- Lilith Clay; art by George Pérez (centre), Nick Cardy (top), and George Tuska (bottom).

Publication information
- Publisher: DC Comics
- First appearance: Teen Titans #25 (February 1970)
- Created by: Robert Kanigher Nick Cardy

In-story information
- Alter ego: Lilith Clay
- Species: Metahuman
- Team affiliations: Teen Titans Justice League
- Partnerships: Donna Troy Power Girl
- Notable aliases: Omen Lilith
- Abilities: Several mental abilities, including precognition, pyrokinesis, advanced telepathy, telekinesis, and teleportation.

= Lilith Clay =

Lilith Clay, also known as Omen, is a superheroine appearing in American comic books published by DC Comics. Created by Robert Kanigher and Nick Cardy, Lilith made her first appearance in Teen Titans #25 (February 1970) and commonly appears as a member of the eponymous group. She is depicted as the best friend of Donna Troy (the first Wonder Girl) and the second hero to join the original Teen Titans after its founders, following Roy Harper (the first Speedy). Although her origin and powers have varied significantly throughout her history, she is consistently seen as both precognitive and psychic.

==Fictional character biography==
===Pre-Crisis===
Lilith Clay is a metahuman who manifested psychic superpowers at the age of 13. After reading her parents' minds, Lilith learns that she is adopted and leaves home to find her birth parents. Lilith joins the Teen Titans, but later leaves the team and becomes a founding member of Titans West.

Prior to the disbanding of the original Teen Titans and Titans West, Lilith has a vision of her teammate Donna Troy (Wonder Girl) marrying a red-headed man, who is murdered along with their child. At the time, Donna is dating her teammate (and red head) Roy Harper. Fearing Lilith's prophecy, Donna breaks up with Roy.

Lilith later manifests pyrokinesis, which alerts her birth mother, Thia, of her daughter's location. Thia kidnaps Lilith and reveals that Lilith is one of many children who she sired to do her bidding. Lilith helps the Titans defeat Thia and stays on Mount Olympus, where she is recognized as a demigod.

===Post-Crisis===
In Dan Jurgens' Teen Titans series (1996), Lilith operates under the codename Omen and works for Loren Jupiter, the sponsor of the Teen Titans. Omen is unmasked as Lilith after being captured by the supervillain Haze and is revealed to be the illegitimate daughter of Loren Jupiter and the half-sister of Haze. As Omen, Lilith possesses telekinesis and the ability to create illusions.
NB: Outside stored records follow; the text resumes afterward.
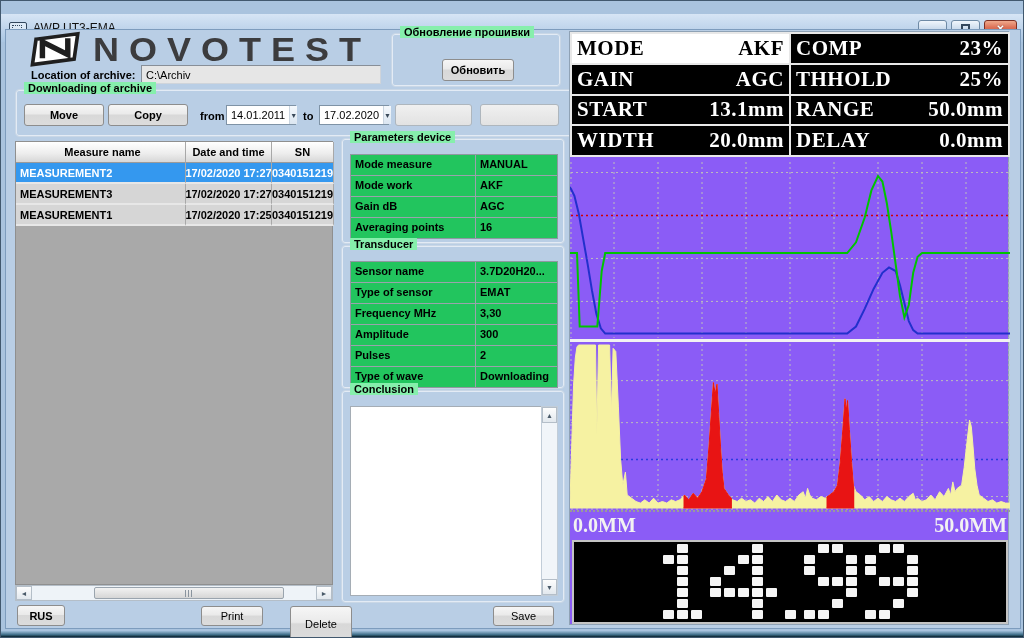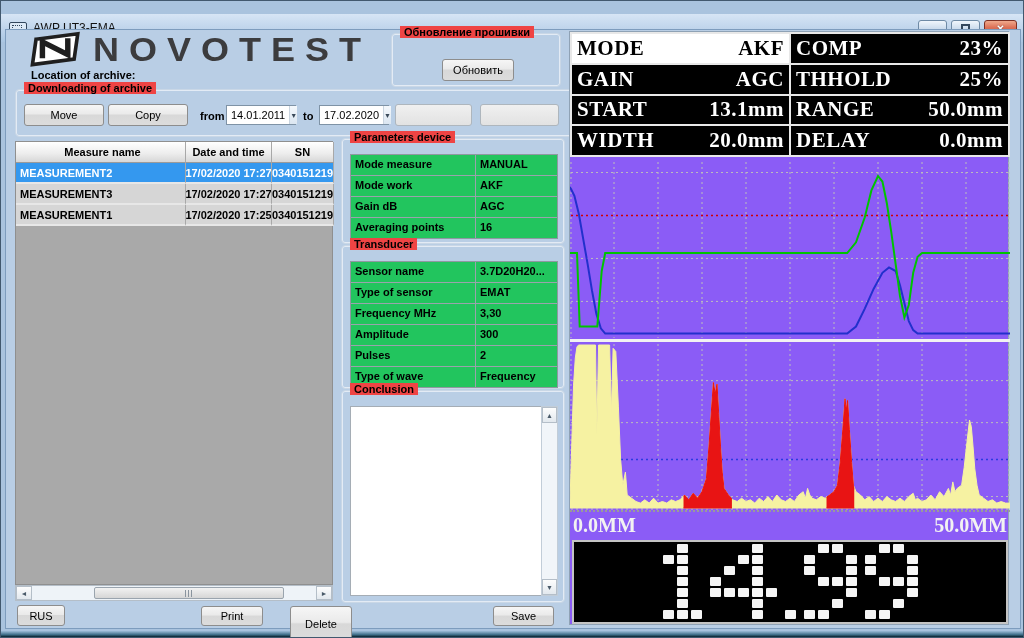"Обновление прошивки" .gtitle { background: #ef4444 -> #86efac }
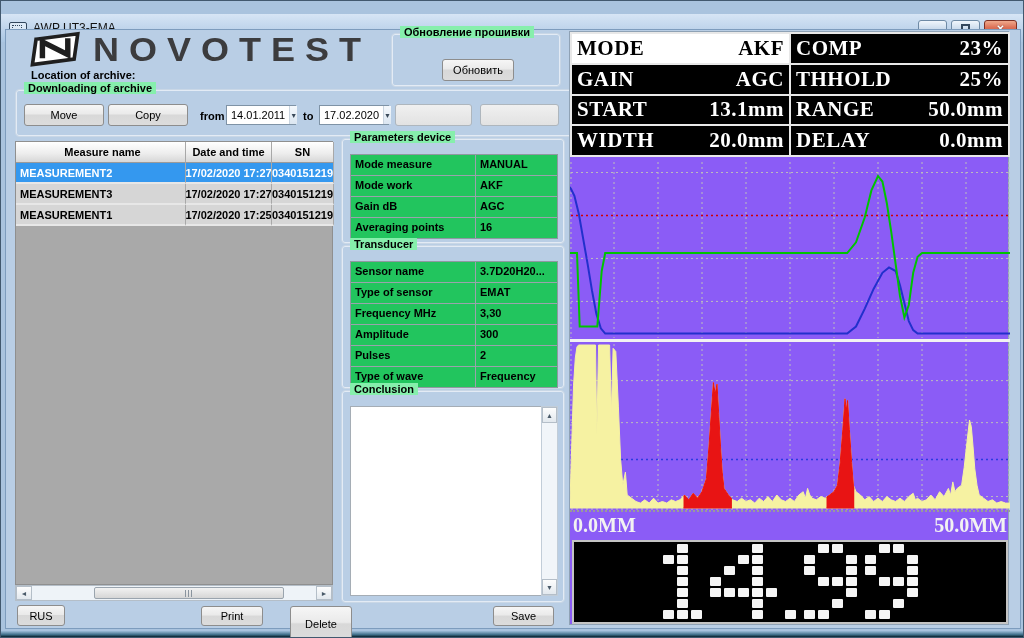"C:\Archiv" input.tfield { html: none -> <input> }
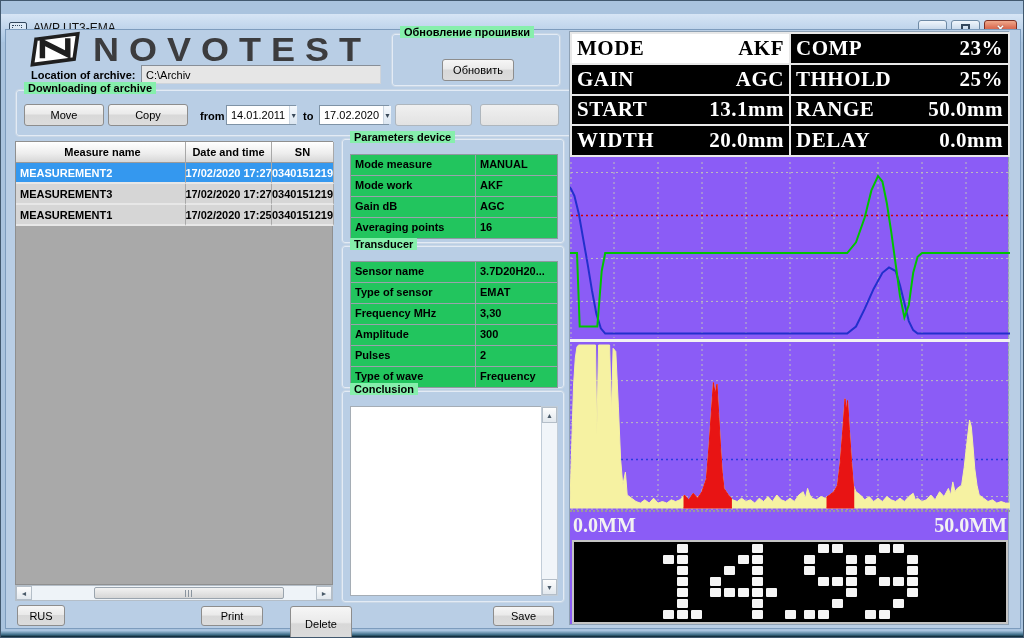"Обновить" .btn.bold { font-weight: normal -> bold }
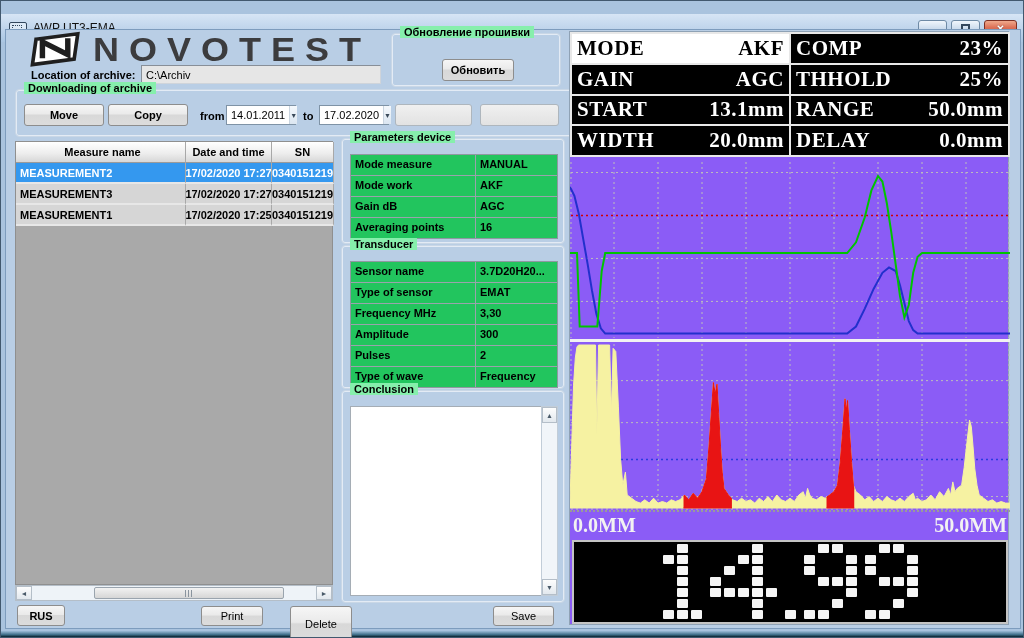"Frequency" div.kvc { text: Frequency -> Downloading }
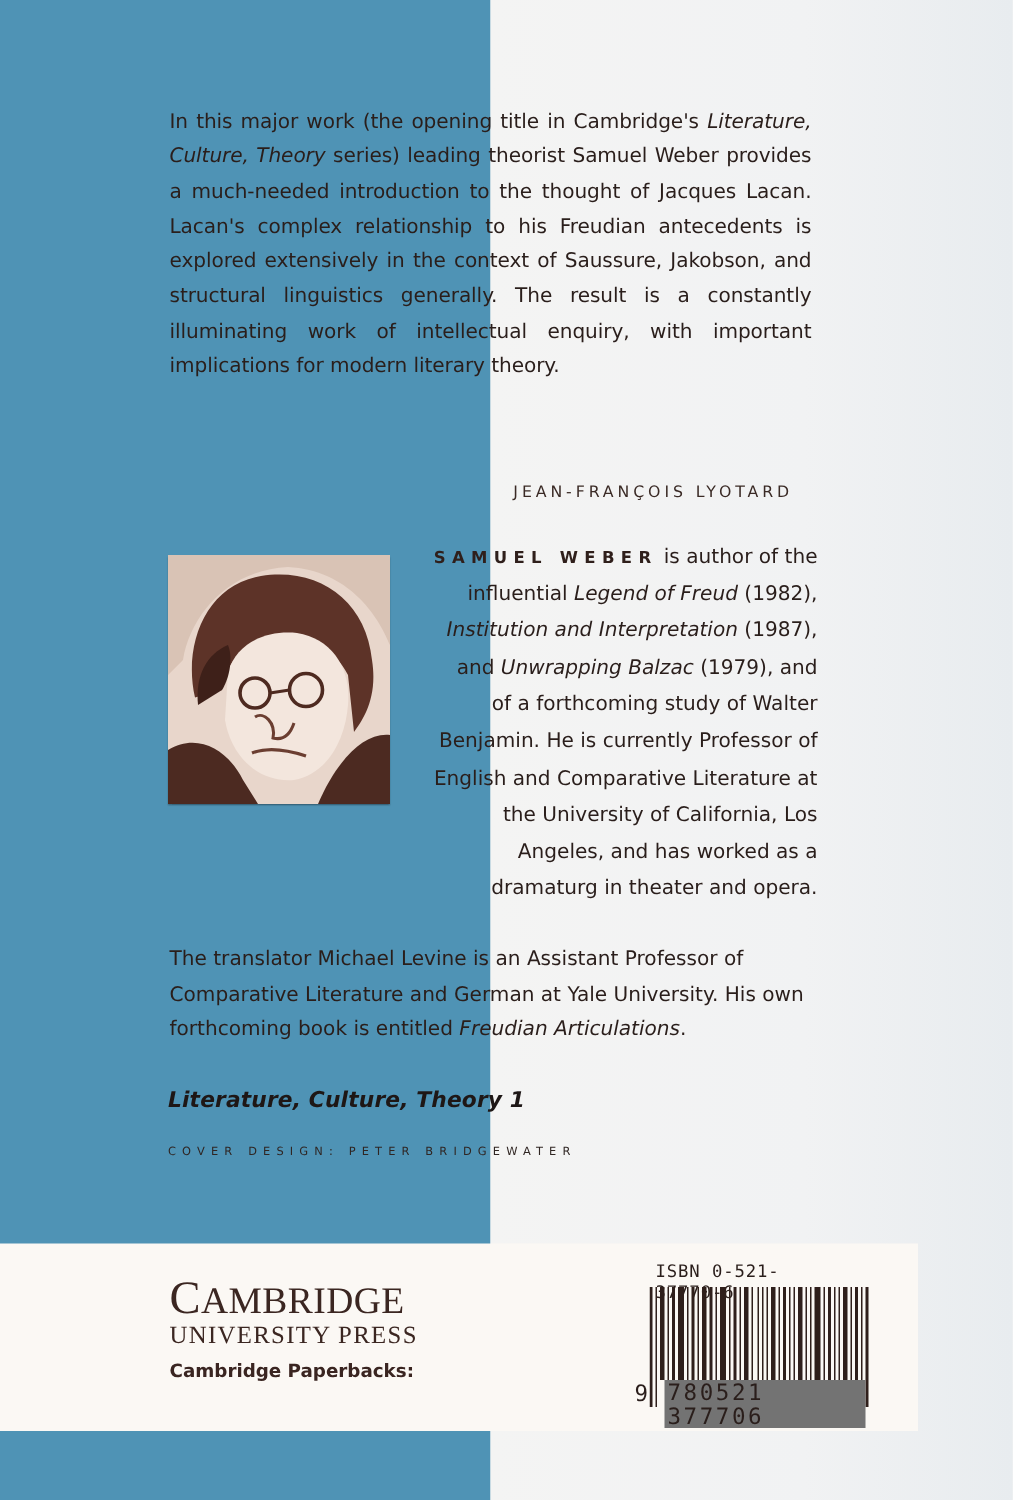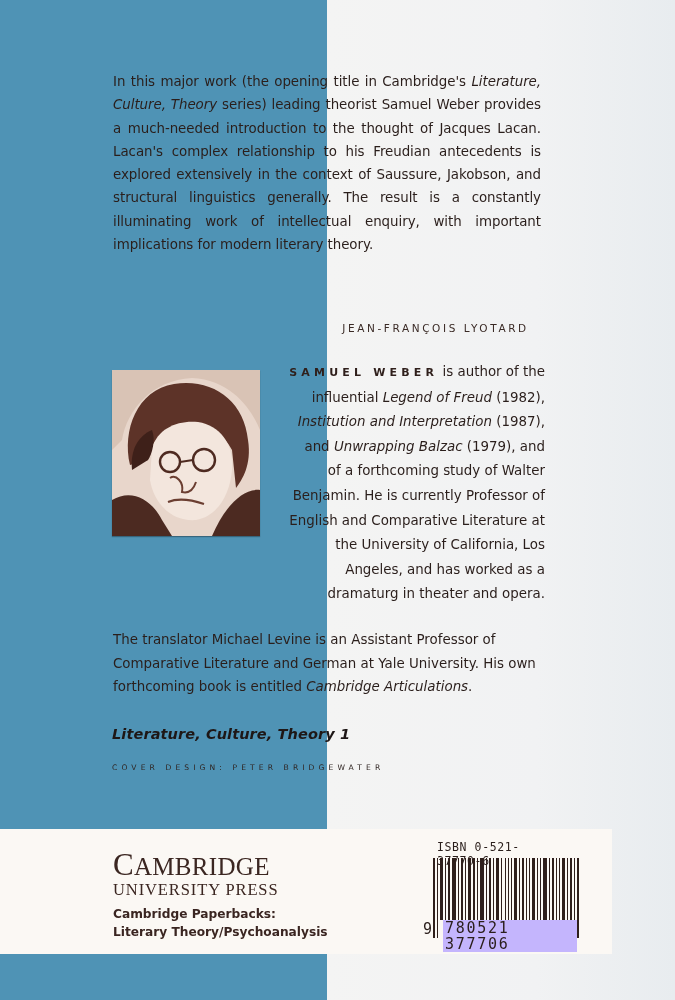"Cambridge Articulations" i { text: Cambridge -> Freudian }
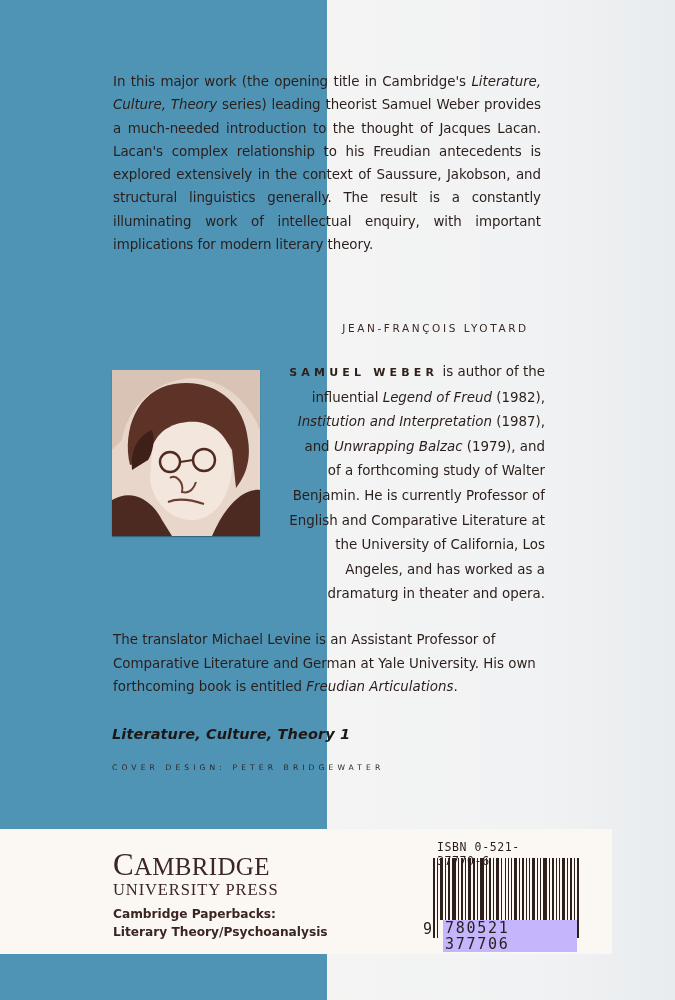"Literary Theory/Psychoanalysis" div.cup-line2 { html: <div>Literary Theory/Psychoanalysis</div> -> none }
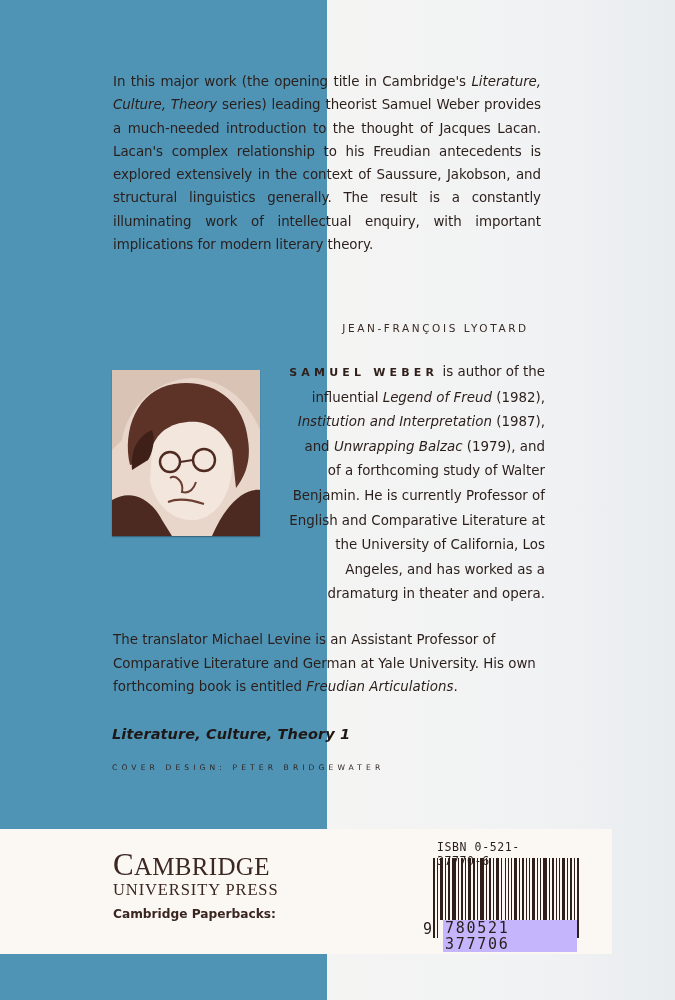"780521 377706" .barcode-num { background: #c4b5fd -> #737373 }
During the storyline Titans/Young Justice: Graduation Day, the Teen Titans attacked by an android from the future called Indigo who accidentally activates a Superman android believed to be long destroyed. The rampaging Superman android kills Lilith and Donna Troy, causing the Titans to disband.

In the Blackest Night event, Lilith is resurrected as a member of the Black Lantern Corps and attacks the Titans. However, her body is destroyed by a burst of white light emanating from Dawn Granger.

=== The New 52 ===
A new incarnation of Omen appears in the series "The Culling" as an agent of the villainous organization N.O.W.H.E.R.E. Omen possesses the ability to create illusions and control the minds of others. This makes her a valuable member of N.O.W.H.E.R.E., as she enforces Harvest's will amongst his henchmen and prisoners, conditioning and preparing them for the Culling.

The original Lilith Clay is reintroduced in DC Rebirth as a drug counselor who has been secretly keeping tabs on Roy Harper, Donna Troy, Dick Grayson, Mal Duncan, Karen Beecher, Hank Hall, and Gnarrk. It is revealed that Lilith and those she has been watching were founding members of the Teen Titans until they fell victim to the villain Mister Twister, who ensnarled them in an occult ritual that threatened the world. To stop the ritual, Lilith erased all memories the Titans had of their existence and of each other. When Mister Twister resurfaced and restored their memories, Lilith began attempting to gather the Titans together to stop their enemy once and for all.

In Dawn of DC, Lilith and Power Girl establish a psychic counseling service where Power Girl enters the minds of others and physically defeats their problems.

==Powers and abilities==
Lilith Clay possesses various psychic abilities, including telepathy, precognition, and energy projection. Furthermore, she can teleport and generate illusions and fire.

In the 2024 Power Girl series, she uses her psychic powers to conjure giant telekinetic fists and flying disks, similar to a Green Lantern power ring.